Problem details: Leave the pictures out while you restate every entry below word for word.

(Stored entries)
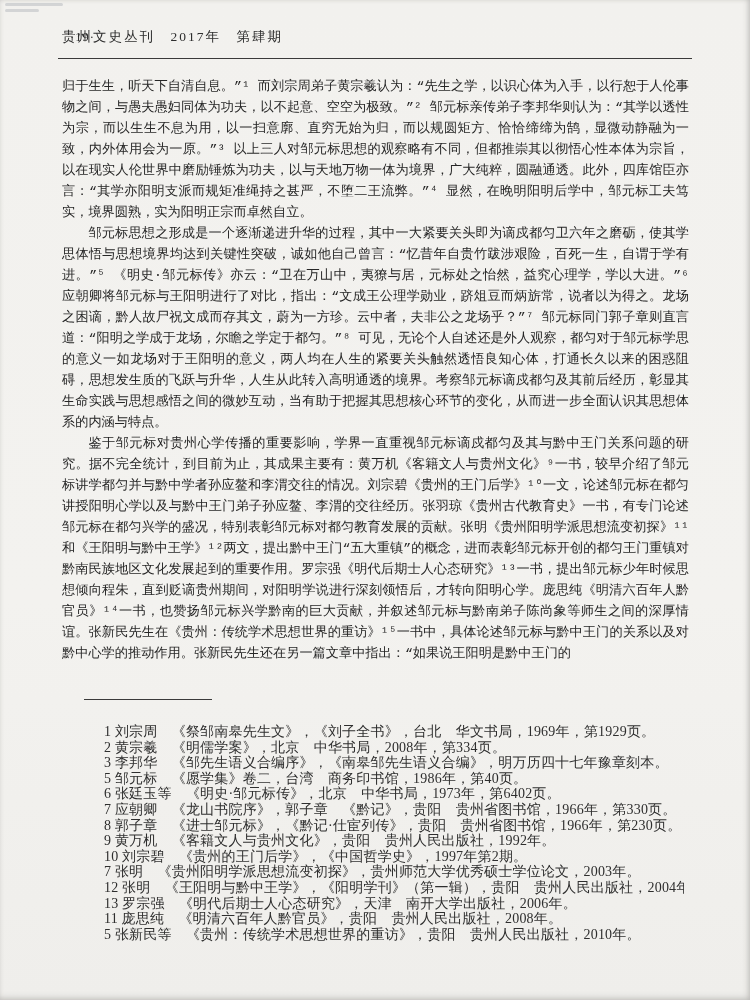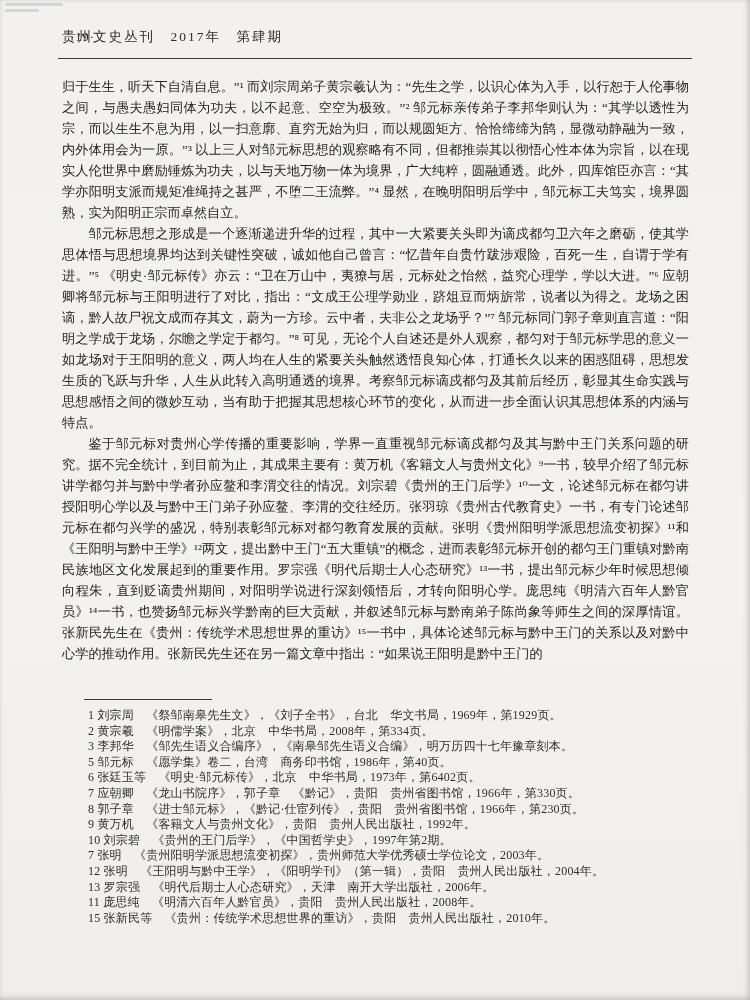--- a/index.html
+++ b/index.html
@@ -36,6 +36,7 @@
     position: absolute; top: 76px; left: 62px; width: 627px;
     font-size: 13.2px; line-height: 21px; text-align: justify;
     color: #262626;
+    font-family: Liberation Mono, monospace;
   }
   .body-text p { margin: 0; }
   .body-text p.ind { text-indent: 2em; }

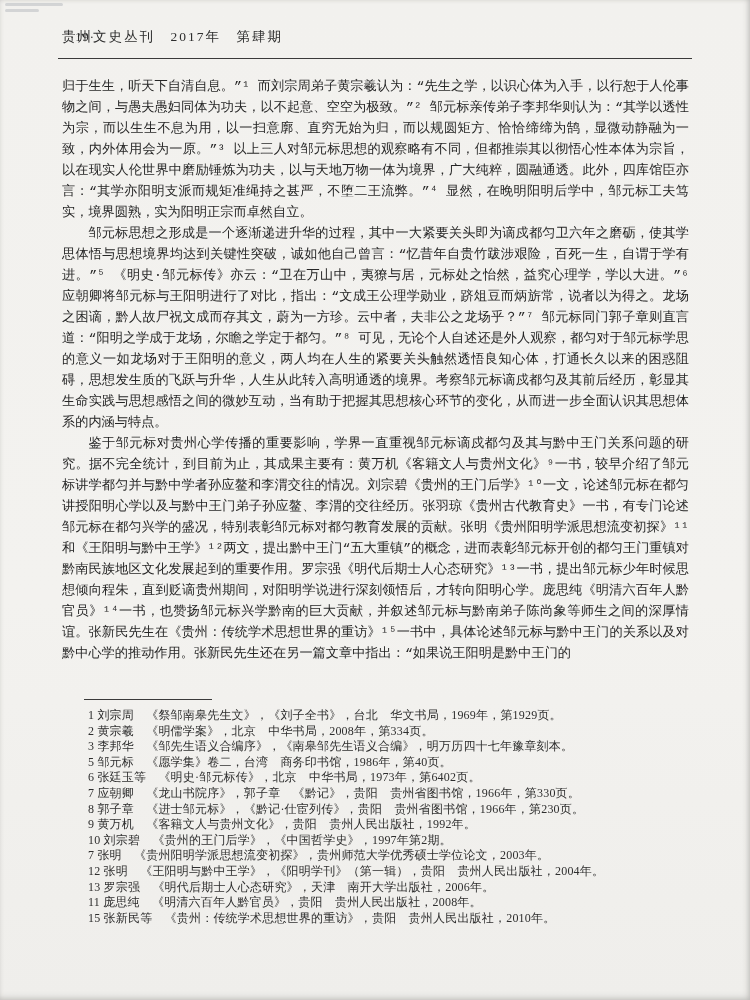--- a/index.html
+++ b/index.html
@@ -47,8 +47,8 @@
   }
   .footnotes {
     position: absolute; top: 708px; left: 88px; width: 580px;
-    margin: 0; padding: 0; list-style: none;
-    font-size: 12px; line-height: 15.6px; color: #2e2e2e;
+    margin: 16px; padding: 0; list-style: none;
+    font-size: 14px; line-height: 15.6px; color: #2e2e2e;
     letter-spacing: .2px; white-space: nowrap; overflow: hidden;
   }
   .footnotes li { margin: 0; }

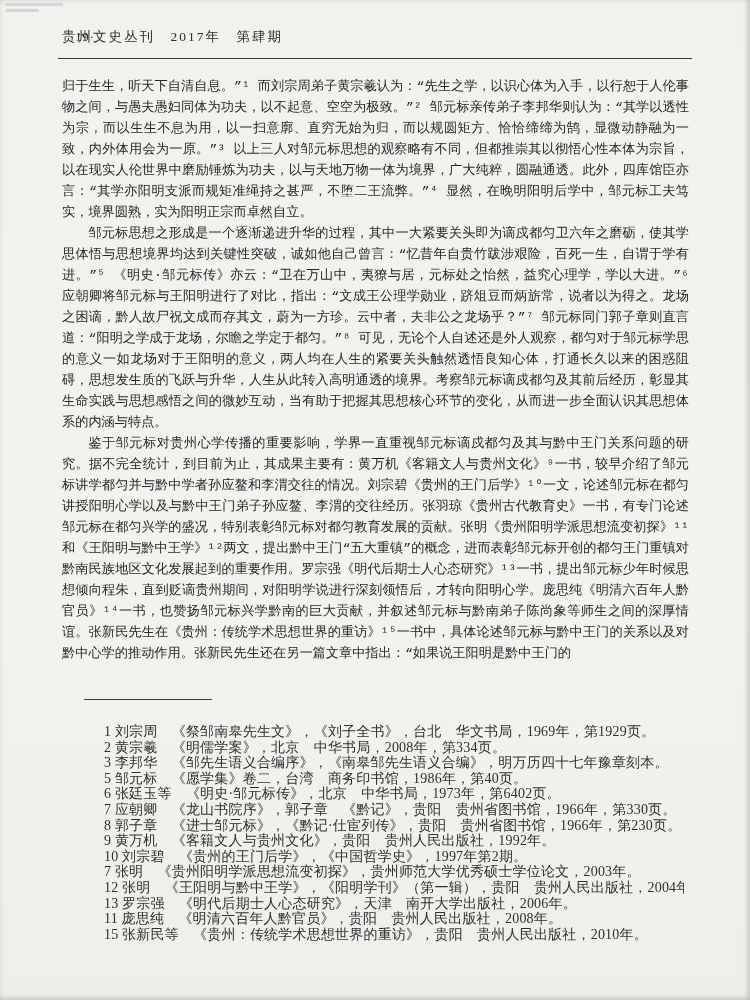--- a/index.html
+++ b/index.html
@@ -91,7 +91,7 @@
     <li>12 张明　《王阳明与黔中王学》，《阳明学刊》（第一辑），贵阳　贵州人民出版社，2004年。</li>
     <li>13 罗宗强　《明代后期士人心态研究》，天津　南开大学出版社，2006年。</li>
     <li>11 庞思纯　《明清六百年人黔官员》，贵阳　贵州人民出版社，2008年。</li>
-    <li>15 张新民等　《贵州：传统学术思想世界的重访》，贵阳　贵州人民出版社，2010年。</li>
+    <li>5 张新民等　《贵州：传统学术思想世界的重访》，贵阳　贵州人民出版社，2010年。</li>
   </ol>
 
 </div>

Task solution:
--- a/index.html
+++ b/index.html
@@ -36,6 +36,7 @@
     position: absolute; top: 76px; left: 62px; width: 627px;
     font-size: 13.2px; line-height: 21px; text-align: justify;
     color: #262626;
+    font-family: Liberation Mono, monospace;
   }
   .body-text p { margin: 0; }
   .body-text p.ind { text-indent: 2em; }

--- a/index.html
+++ b/index.html
@@ -47,8 +47,8 @@
   }
   .footnotes {
     position: absolute; top: 708px; left: 88px; width: 580px;
-    margin: 0; padding: 0; list-style: none;
-    font-size: 12px; line-height: 15.6px; color: #2e2e2e;
+    margin: 16px; padding: 0; list-style: none;
+    font-size: 14px; line-height: 15.6px; color: #2e2e2e;
     letter-spacing: .2px; white-space: nowrap; overflow: hidden;
   }
   .footnotes li { margin: 0; }

--- a/index.html
+++ b/index.html
@@ -91,7 +91,7 @@
     <li>12 张明　《王阳明与黔中王学》，《阳明学刊》（第一辑），贵阳　贵州人民出版社，2004年。</li>
     <li>13 罗宗强　《明代后期士人心态研究》，天津　南开大学出版社，2006年。</li>
     <li>11 庞思纯　《明清六百年人黔官员》，贵阳　贵州人民出版社，2008年。</li>
-    <li>15 张新民等　《贵州：传统学术思想世界的重访》，贵阳　贵州人民出版社，2010年。</li>
+    <li>5 张新民等　《贵州：传统学术思想世界的重访》，贵阳　贵州人民出版社，2010年。</li>
   </ol>
 
 </div>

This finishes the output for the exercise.